A partir de cerca de R$ 70 mil, ele pode ser apenas um SUV confortável e sensato ou, alguns degraus acima, virar um carro surpreendentemente rápido para os padrões da categoria, e essa diferença muda completamente a experiência ao volante.
O EX 2016 é o HR-V para quem olha a lista de equipamentos e pensa que talvez não precise de muito mais, porque por cerca de R$ 70.900 ele já traz câmera de ré, ar-condicionado digital, controle de cruzeiro, rodas de 17 polegadas, controles de estabilidade e tração e o excelente Auto Hold, recurso que parece irrelevante até o primeiro congestionamento longo.

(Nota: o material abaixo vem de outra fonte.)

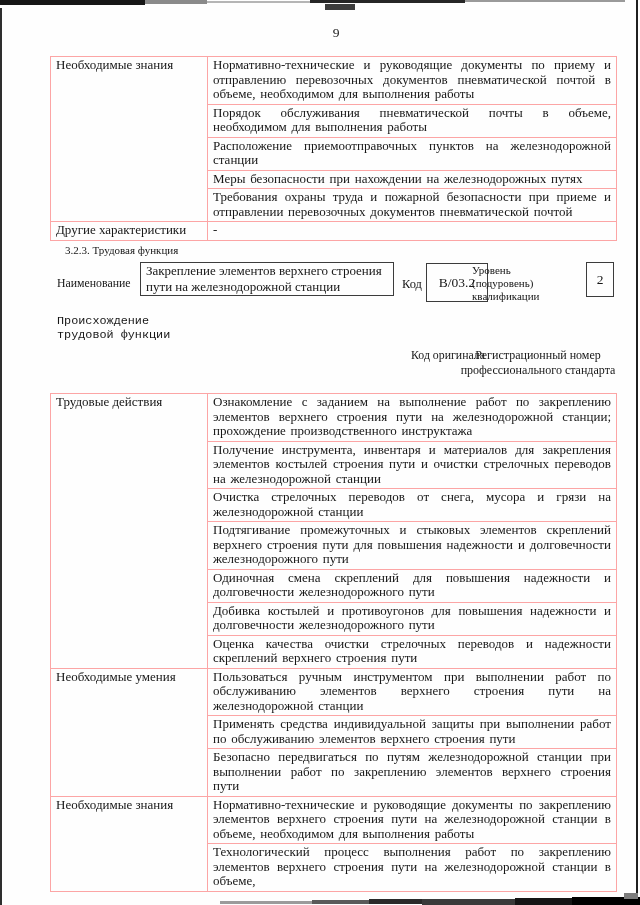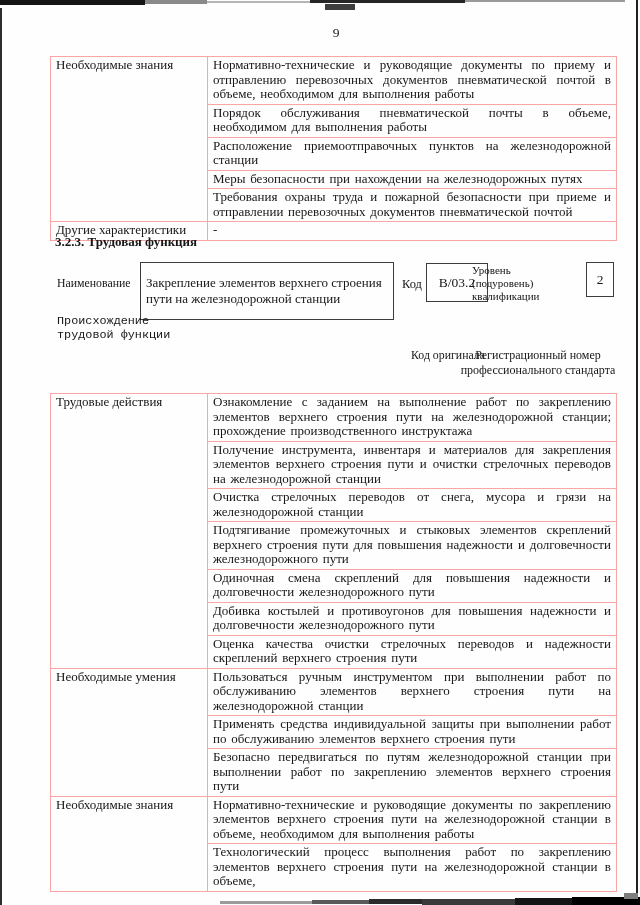--- a/index.html
+++ b/index.html
@@ -25,29 +25,29 @@
   td.dash-cell{text-align:left;}
 
   #knowledge-table{top:56px;}
   #function-table{top:393px;}
 
   .page-number{
     position:absolute;top:25px;left:30px;width:612px;text-align:center;
     font-size:13.5px;
   }
   .section-heading{
-    position:absolute;left:55px;top:234px;margin:0;
-    font-size:13px;font-weight:bold;
+    position:absolute;left:55px;top:234px;margin:10px;
+    font-size:11px;font-weight:normal;
   }
 
   
   .fh-name-label{position:absolute;left:57px;top:276px;font-size:11.8px;}
   .fh-name-box{
     position:absolute;left:140px;top:262px;width:242px;height:32px;
-    border:1px solid #3c3c3c;padding:12px 5px;font-size:13px;line-height:15.5px;
+    border:1px solid #3c3c3c;padding:0 5px;font-size:13px;line-height:15.5px;
   }
   .fh-code-label{position:absolute;left:402px;top:277px;font-size:12.5px;}
   .fh-code-box{
     position:absolute;left:426px;top:263px;width:60px;height:37px;
     border:1px solid #3c3c3c;text-align:center;line-height:37px;font-size:13.5px;
   }
   .fh-level-label{
     position:absolute;left:472px;top:264px;width:100px;text-align:left;
     font-size:11px;line-height:13px;
   }
@@ -144,21 +144,21 @@
   <div class="o-code-label">Код оригинала</div>
   <div class="o-reg-label">Регистрационный номер профессионального стандарта</div>
 
   <table class="doc-table" id="function-table">
     <tbody>
       <tr>
         <td class="label-cell" rowspan="7">Трудовые действия</td>
         <td class="content-cell">Ознакомление с заданием на выполнение работ по закреплению элементов верхнего строения пути на железнодорожной станции; прохождение производственного инструктажа</td>
       </tr>
       <tr>
-        <td class="content-cell">Получение инструмента, инвентаря и материалов для закрепления элементов верхнего строения пути и очистки стрелочных переводов на железнодорожной станции</td>
+        <td class="content-cell">Получение инструмента, инвентаря и материалов для закрепления элементов костылей строения пути и очистки стрелочных переводов на железнодорожной станции</td>
       </tr>
       <tr>
         <td class="content-cell">Очистка стрелочных переводов от снега, мусора и грязи на железнодорожной станции</td>
       </tr>
       <tr>
         <td class="content-cell">Подтягивание промежуточных и стыковых элементов скреплений верхнего строения пути для повышения надежности и долговечности железнодорожного пути</td>
       </tr>
       <tr>
         <td class="content-cell">Одиночная смена скреплений для повышения надежности и долговечности железнодорожного пути</td>
       </tr>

O motor 1.8 flex de até 140 cv trabalha com um câmbio CVT que prefere suavidade a drama, leva o SUV de 0 a 100 km/h em 10,6 segundos e combina bem com os 437 litros de porta-malas e o Magic Seat, então o resultado é um carro que dificilmente emociona no papel, mas faz um número enorme de coisas bem feitas na vida real.
A Touring 2020 começa como qualquer outro HR-V até você apertar o acelerador, quando os 173 cv e 22,4 kgfm do motor 1.5 turbo empurram o SUV de 0 a 100 km/h em 8,2 segundos e fazem parecer um pouco absurdo que tudo isso esteja escondido em um carro com aparência tão respeitável, encontrado usado por aproximadamente R$ 93.900.
Ele ainda entrega 11,4 km/l na cidade e 12,6 km/l na estrada com gasolina, além de teto solar, bancos de couro, faróis de LED, seis airbags e sensores dianteiros e traseiros, embora o escapamento duplo tenha reduzido o porta-malas para 393 litros, uma pequena punição por transformar o pacato HR-V em algo muito mais interessante.
O EXL 2016 ocupa aquele ponto curioso em que um carro deixa de parecer apenas funcional e começa a ficar genuinamente agradável de usar, porque os cerca de R$ 79.500 trazem bancos de couro, chave presencial, partida por botão, ar digital, câmera de ré, sensores de estacionamento e seis airbags sem mexer na mecânica conhecida do 1.8.
E isso é provavelmente uma boa notícia, já que o conjunto de até 140 cv com CVT continua simples de entender e confortável de conduzir, enquanto os 437 litros de porta-malas e o Magic Seat resolvem a vida de quem leva malas, bicicleta, compras ou qualquer coisa que normalmente exige alguns minutos de negociação com o banco traseiro.